A peça "Orfeu da Conceição", de Vinícius de Moraes, é uma adaptação da narrativa do mito de Orfeu. Vinícius reconta a história fazendo-a acontecer nos morros cariocas de sua época. Esta foi uma das últimas apresentações que fiz em teatro. Lembro-me bem de um trecho de fala de Orfeu, em que ele diz para Eurídice um dos mais preciosos discursos para uma mulher amada. A certa altura, ele fala sobre o que ela o faz sentir: "...esta vontade de estar perto, se longe; ou de estar mais perto, se perto".
Bem sei que não expor aqui o texto todo é quase um pecado. Vale a pena ler todo, cada linha. Nesse trechinho que citei há um quê de sensibilidade que revela o sentimento que banha o coração apaixonado, que quer estar o mais perto possível da pessoa (ou mesmo da situação, da coisa, da lembrança...) que é tão amada.
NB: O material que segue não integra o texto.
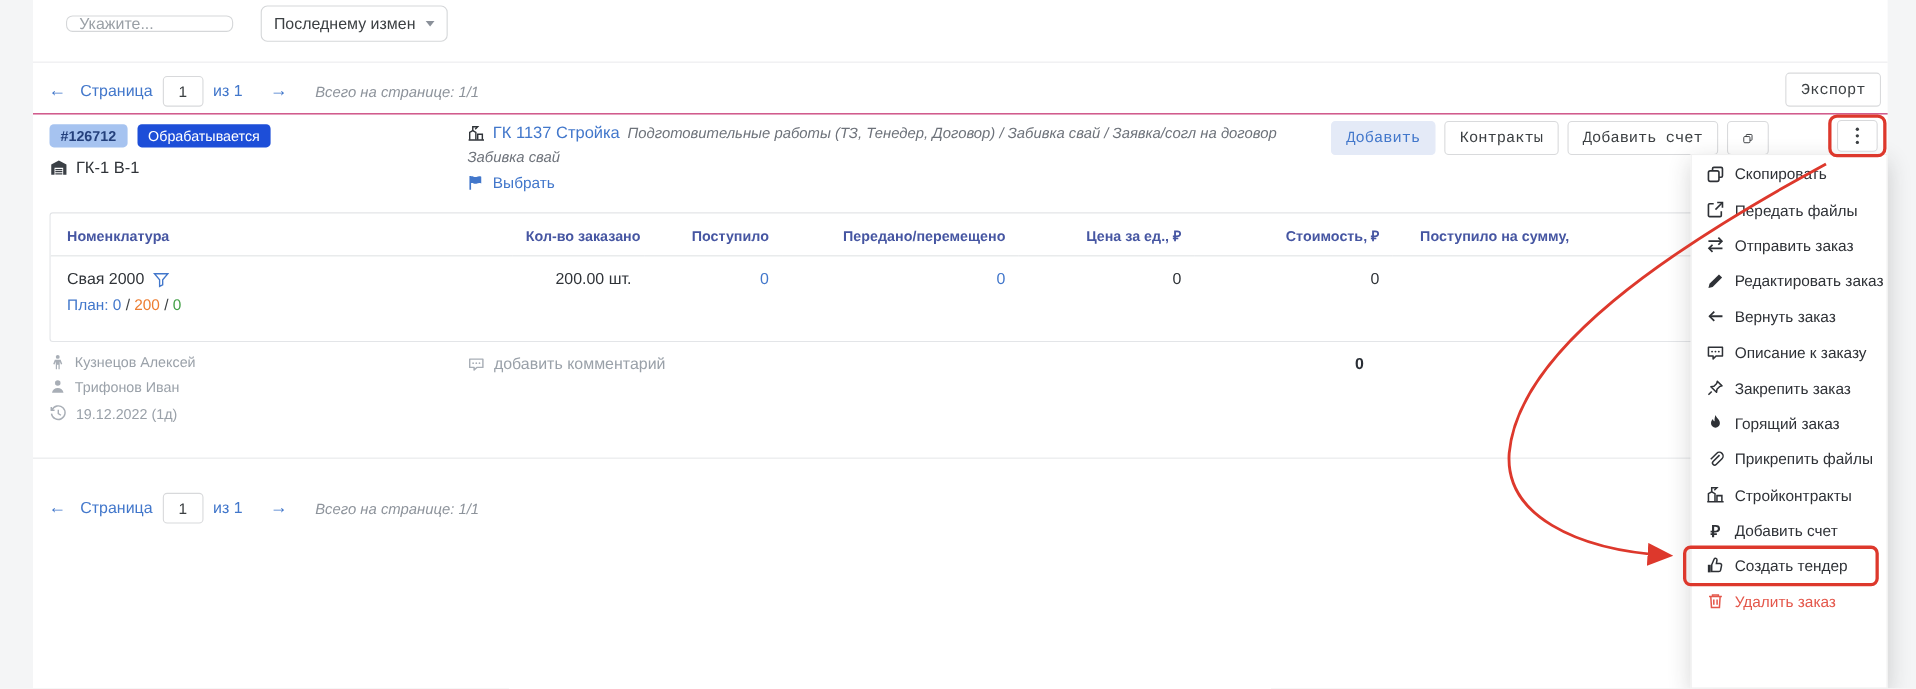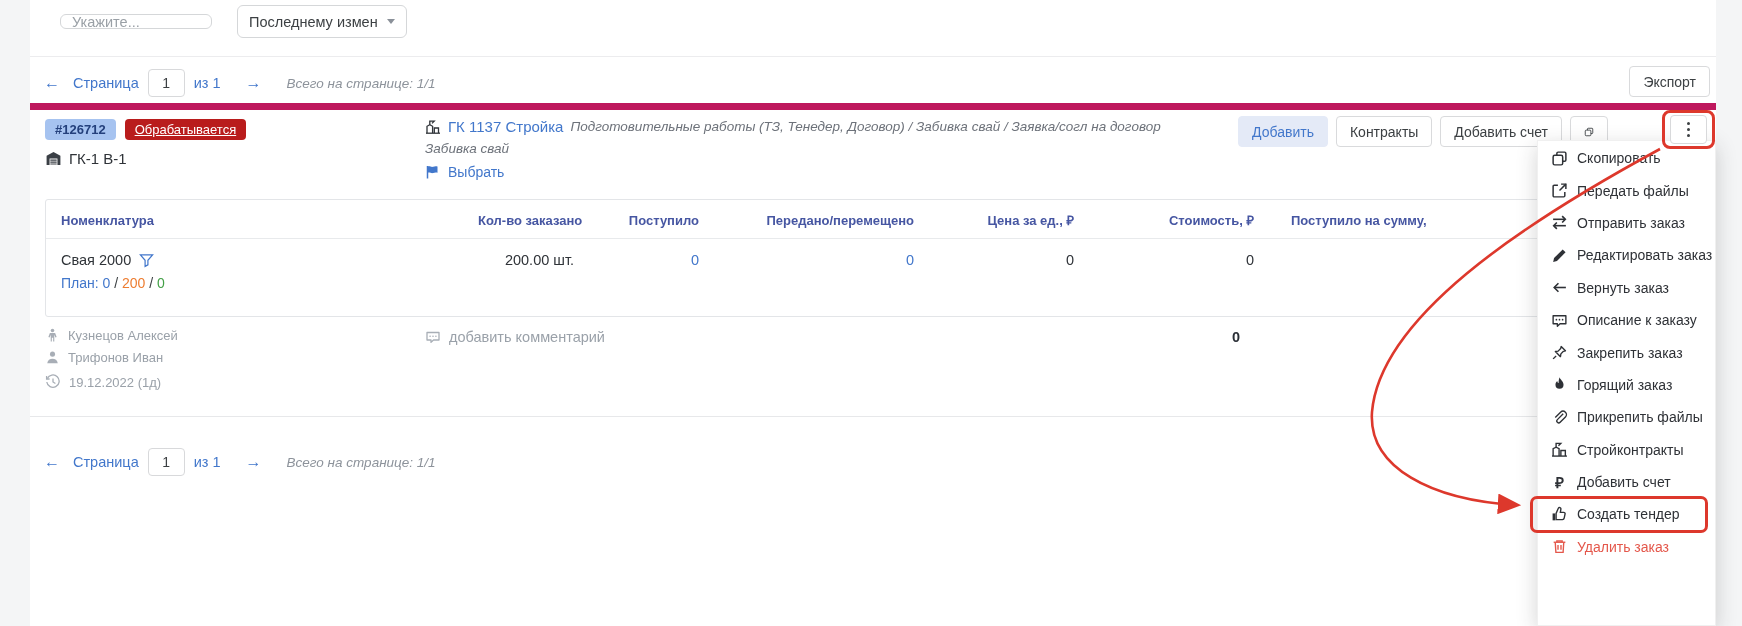"Экспорт" .btn { font-family: Liberation Sans, sans-serif -> Liberation Mono, monospace }
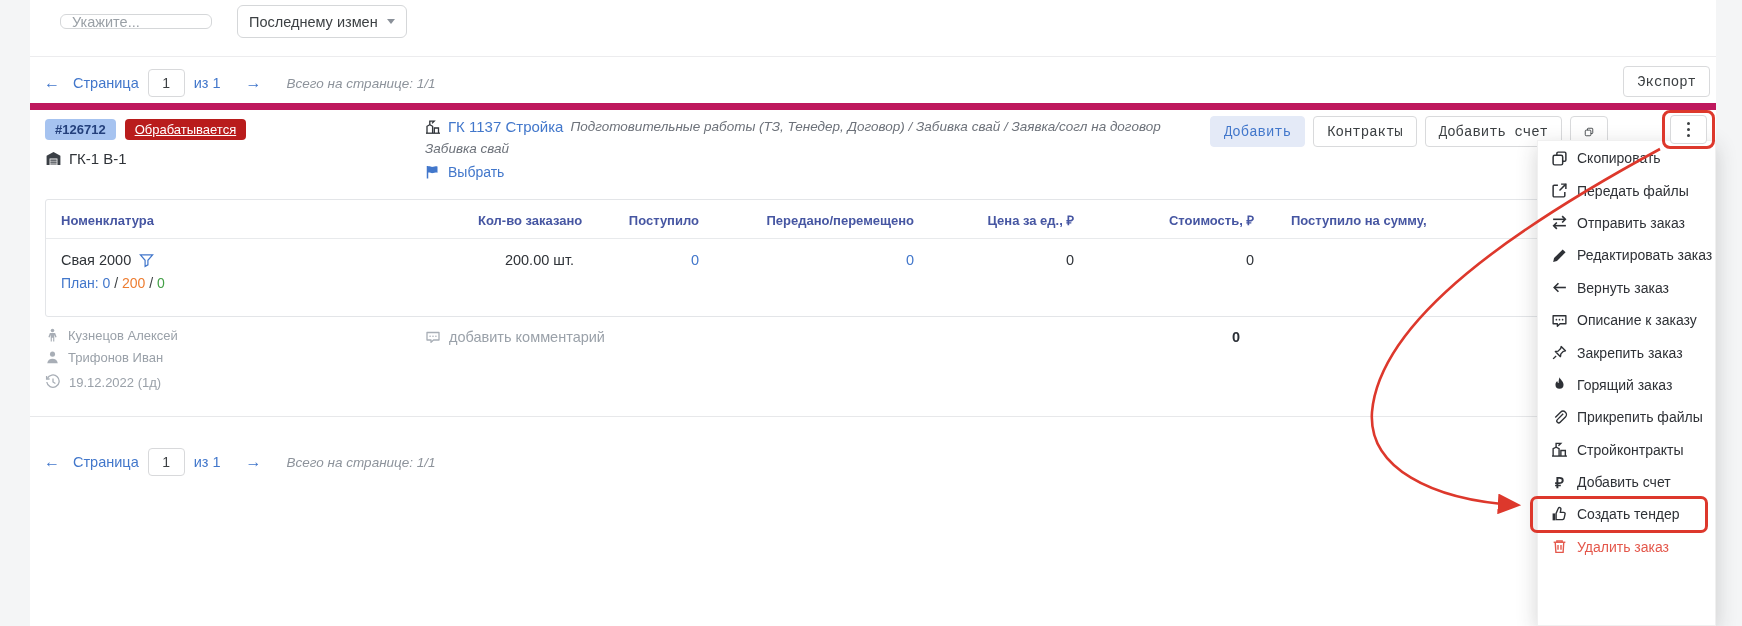"#126712" .card { border-top: 7px solid #be185d -> 1px solid #be185d }
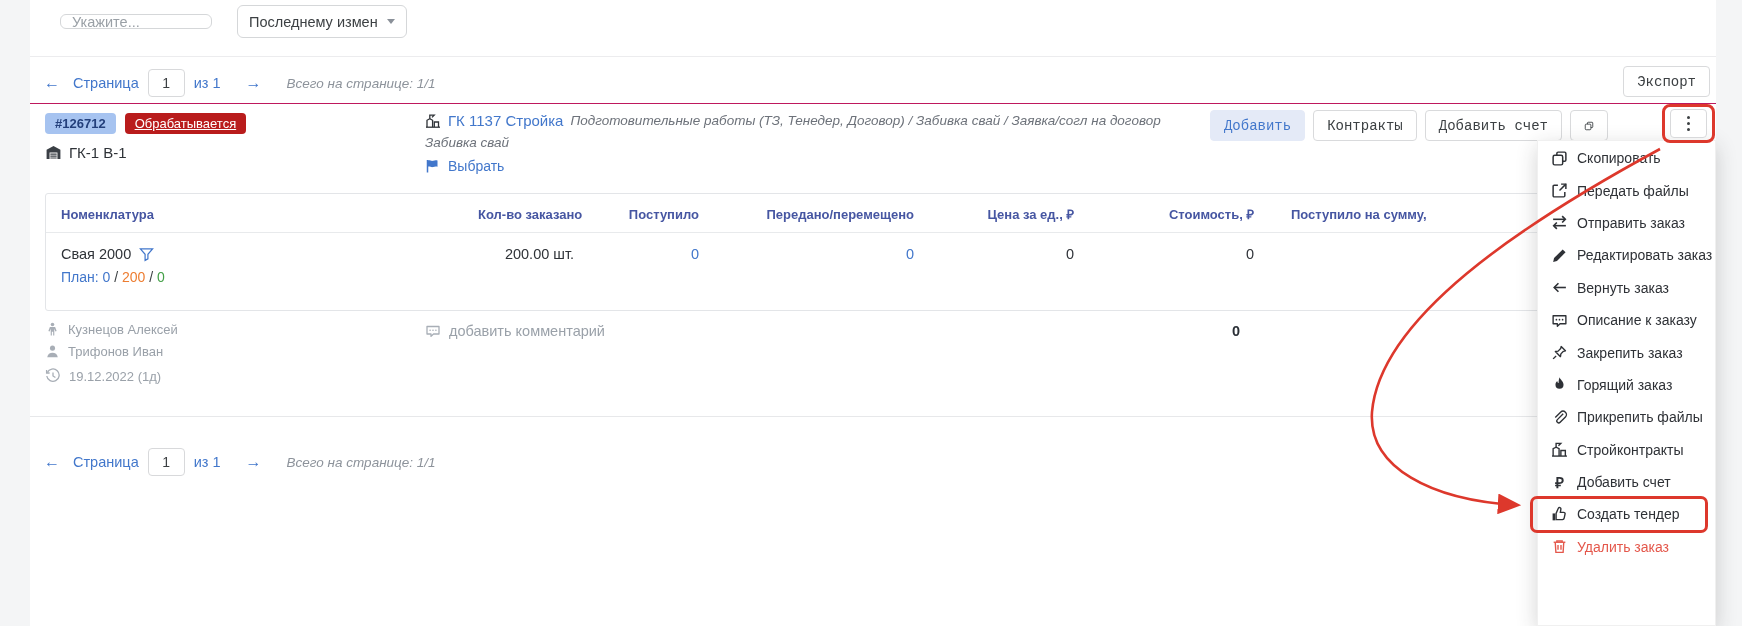"Обрабатывается" .badge-status { background: #b91c1c -> #1d4ed8; text-decoration: underline -> none }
Estar perto, ou no mínimo estar por perto, é sinal de uma proximidade que está para muito além da simples redução da distância física ou espacial. "Estar perto, se longe; ou mais perto, se perto" é questão de se sentir mais vivo; é se sentir em condições de oferecer/receber o que há de melhor para se oferecer: a vida que brota de cada um de nós.
Não se trata de viver o dia a dia como um escritor romântico, idealizando a vida, as situações, as pessoas; ou ainda viver em um mundo fantasioso, fruto de um escapismo resultante de insucesso. Não se trata, absolutamente, de fugir ou de evitar o que há de ruim para se viver. Trata-se, sim, de saber escolher aquilo de que ou aqueles de quem queremos estar perto. É como canta o Lenine em uma de suas mais bonitas músicas: "Quando eu olhar pro lado, eu quero estar cercado só do que me interessa".